> **Exercise data**:
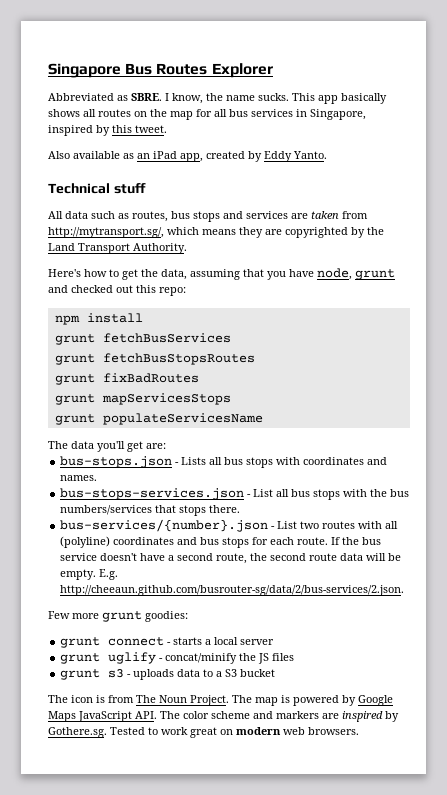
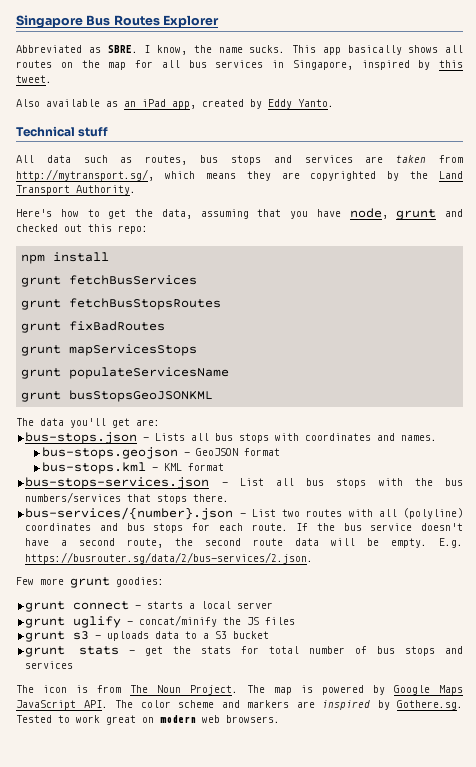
(263, 419) none -> [21,390,214,402] // grunt busStopsGeoJSONKML
(98, 478) none -> [41,447,280,459] [41,462,224,474] // bus-stops.geojson - GeoJSON format // bus-stops.kml - KML format
[60,585,405,596] http://cheeaun.github.com/busrouter-sg/data/2/bus-services/2.json. -> [25,552,314,564] https://busrouter.sg/data/2/bus-services/2.json.
(276, 673) none -> [25,646,464,657] [25,661,74,669] // grunt stats - get the stats for total number of bus stops and services

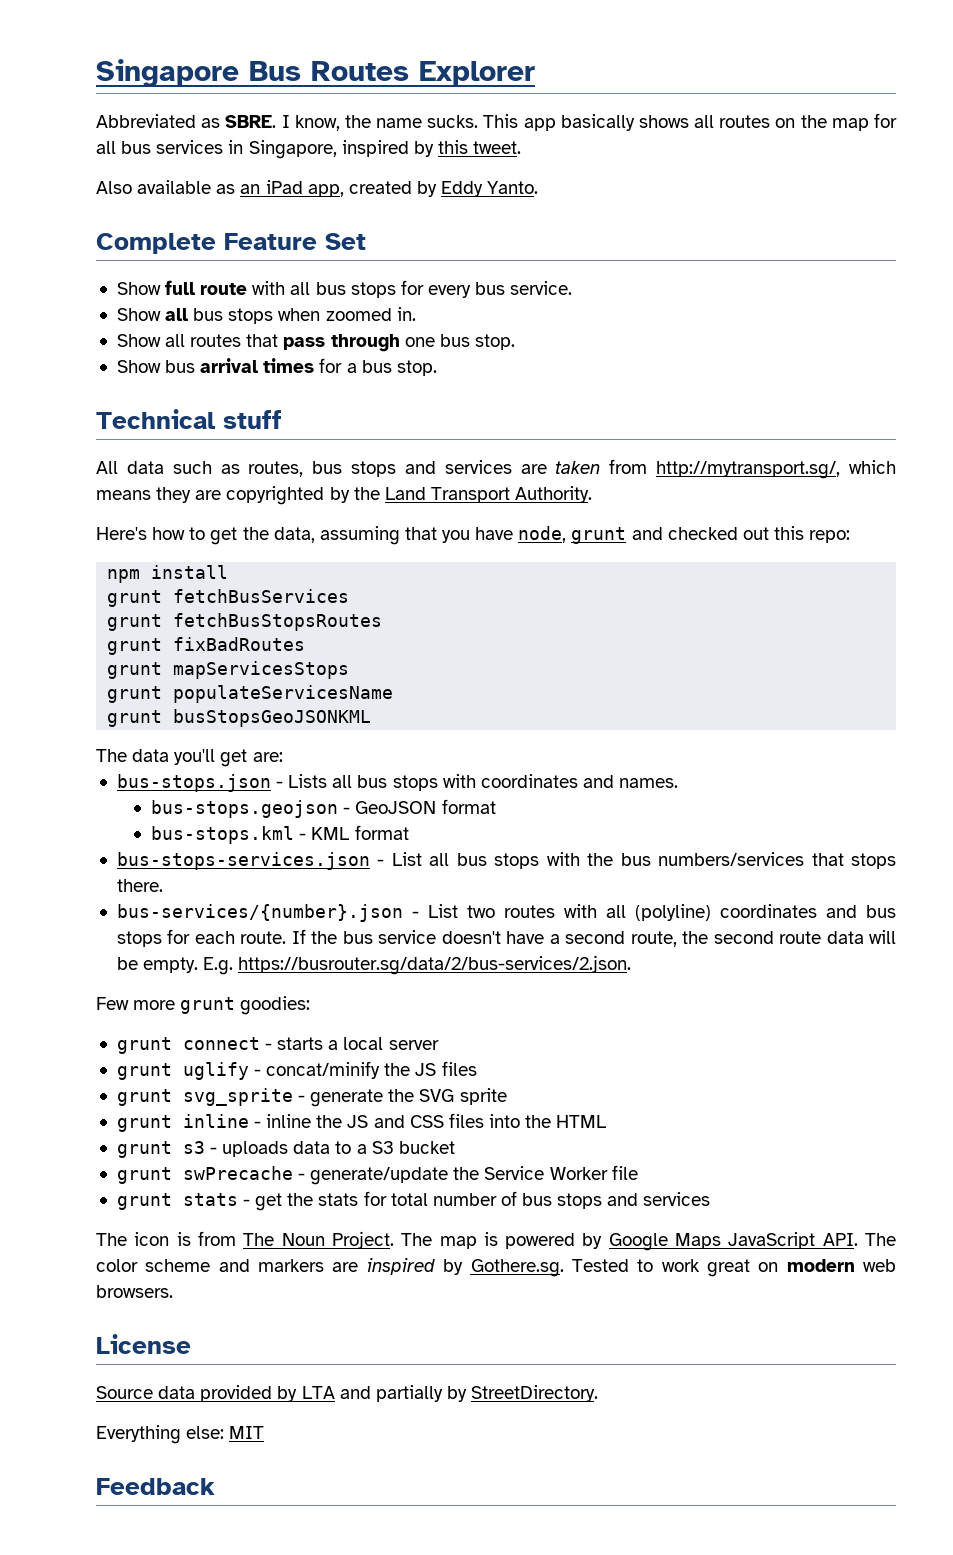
(334, 103) none -> [96,233,366,254] [116,280,573,298] [116,307,416,324] [116,334,515,352] [116,358,437,376] // Complete Feature Set // Show full route with all bus stops for every bus service. // Show all bus stops when zoomed in. // Show all routes that pass through one bus stop. // Show bus arrival times for a bus stop.
(296, 621) none -> [116,1088,507,1107] [116,1113,608,1132] // grunt svg_sprite - generate the SVG sprite // grunt inline - inline the JS and CSS files into the HTML
(270, 635) none -> [116,1165,638,1185] // grunt swPrecache - generate/update the Service Worker file
(280, 719) none -> [96,1334,191,1354] [96,1385,599,1402] [96,1425,265,1444] [96,1478,215,1495] // License // Source data provided by LTA and partially by StreetDirectory. // Everything else: MIT // Feedback

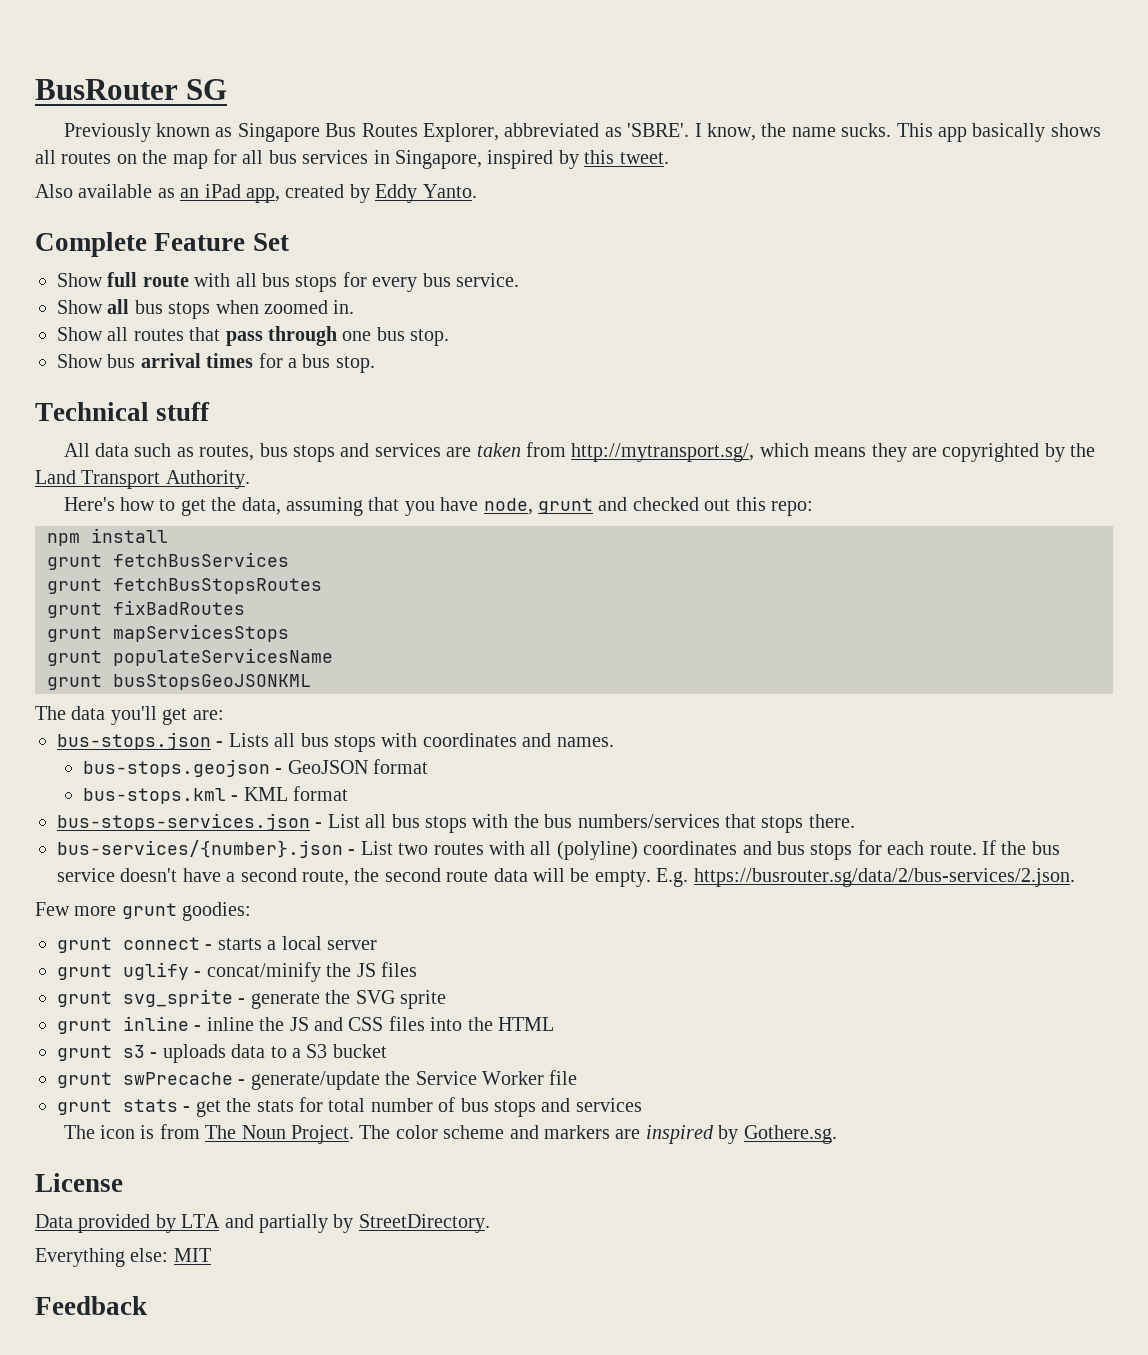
[96,59,535,87] [96,114,277,128] Singapore Bus Routes Explorer // Abbreviated as SBRE. -> [35,79,228,100] [63,123,690,142] BusRouter SG // Previously known as Singapore Bus Routes Explorer, abbreviated as 'SBRE'.
[439,1232,896,1251] map is powered by Google Maps JavaScript API. The -> (391, 1132) none
[571,1259,897,1277] [96,1285,173,1298] Tested to work great on modern web browsers. -> (837, 1134) none
[96,1386,196,1399] Source data -> [35,1214,73,1228] Data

> **Your objective**: Could you transcribe exactly the lines from the start of the records through the line containing "(98, 478) none", both ends included, leaving the pictures out?

> **Task response**:
(263, 419) none -> [21,390,214,402] // grunt busStopsGeoJSONKML
(98, 478) none -> [41,447,280,459] [41,462,224,474] // bus-stops.geojson - GeoJSON format // bus-stops.kml - KML format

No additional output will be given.